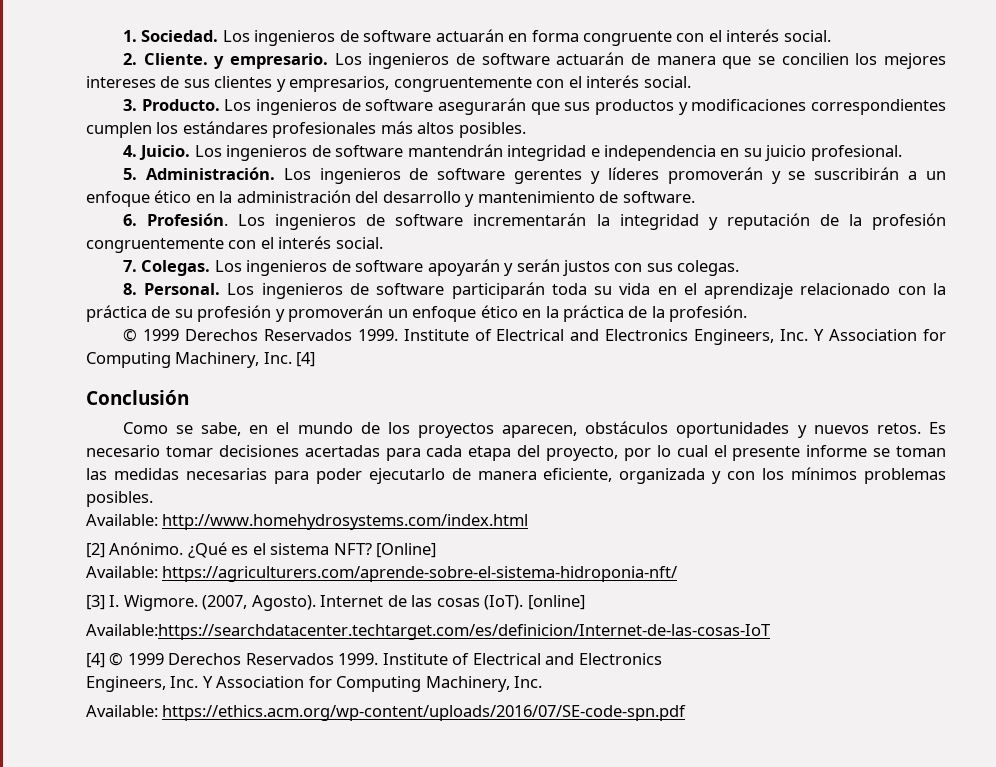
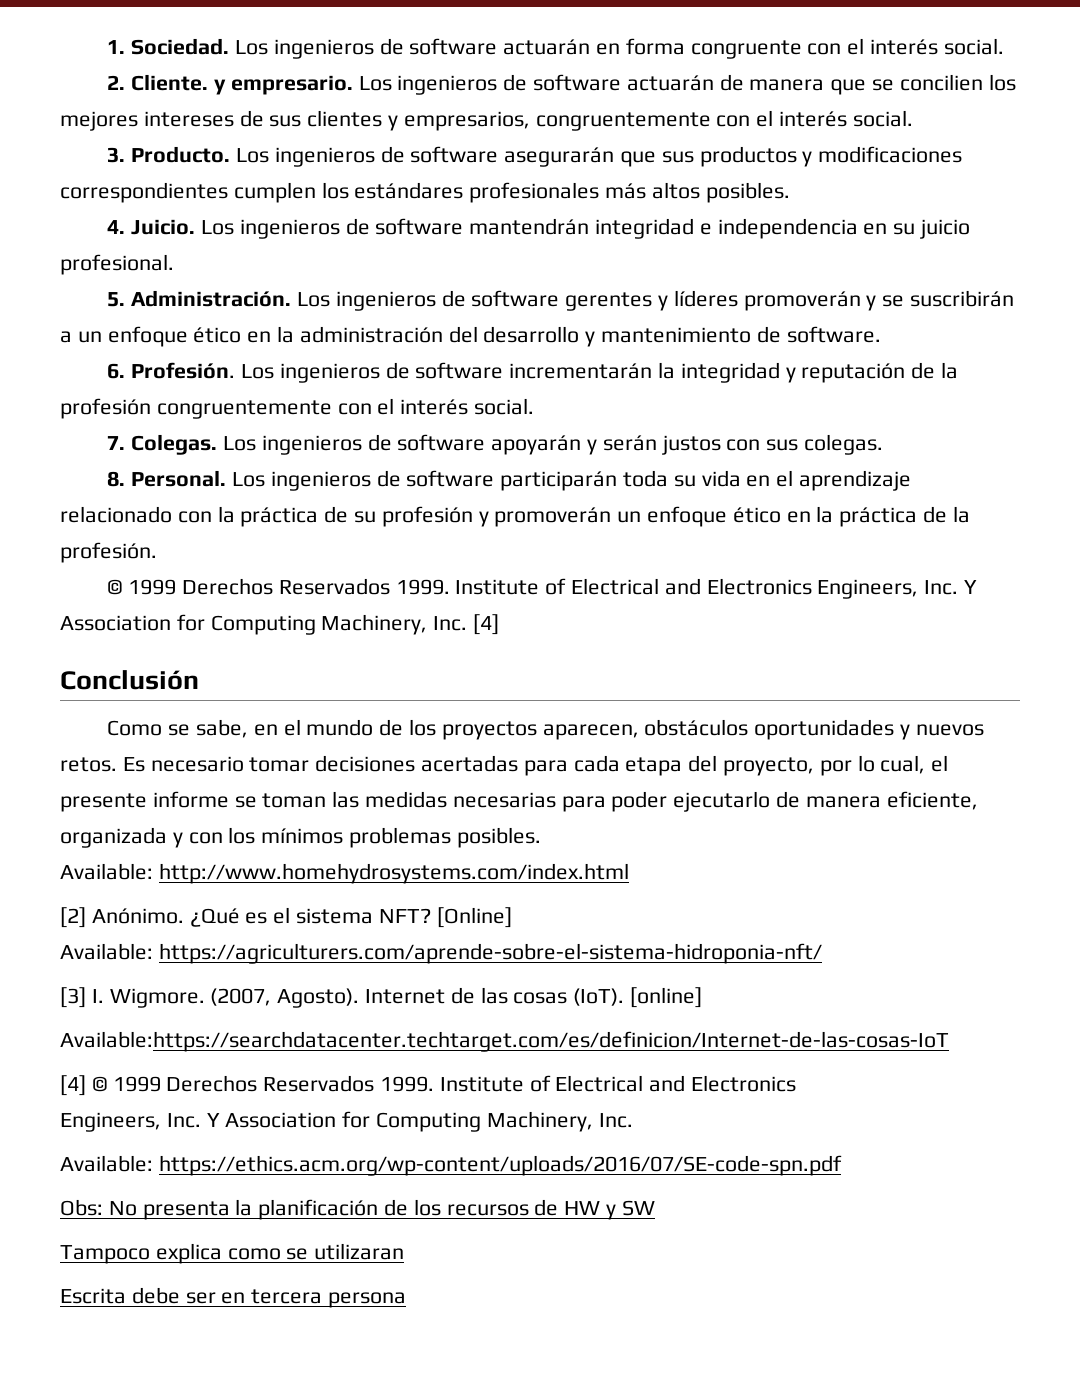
- Es necesario tomar decisiones acertadas para cada etapa del proyecto, por lo cual el presente informe se toman las medidas necesarias para poder ejecutarlo de manera eficiente, organizada y con los mínimos problemas posibles.
+ Es necesario tomar decisiones acertadas para cada etapa del proyecto, por lo cual, el presente informe se toman las medidas necesarias para poder ejecutarlo de manera eficiente, organizada y con los mínimos problemas posibles.
+ Obs: No presenta la planificación de los recursos de HW y SW
+ Tampoco explica como se utilizaran
+ Escrita debe ser en tercera persona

TASK DIRECTIONS: Identify every line above that includes the word "eficiente", and show those lines.

FINISHED EXERCISE:
- Es necesario tomar decisiones acertadas para cada etapa del proyecto, por lo cual el presente informe se toman las medidas necesarias para poder ejecutarlo de manera eficiente, organizada y con los mínimos problemas posibles.
+ Es necesario tomar decisiones acertadas para cada etapa del proyecto, por lo cual, el presente informe se toman las medidas necesarias para poder ejecutarlo de manera eficiente, organizada y con los mínimos problemas posibles.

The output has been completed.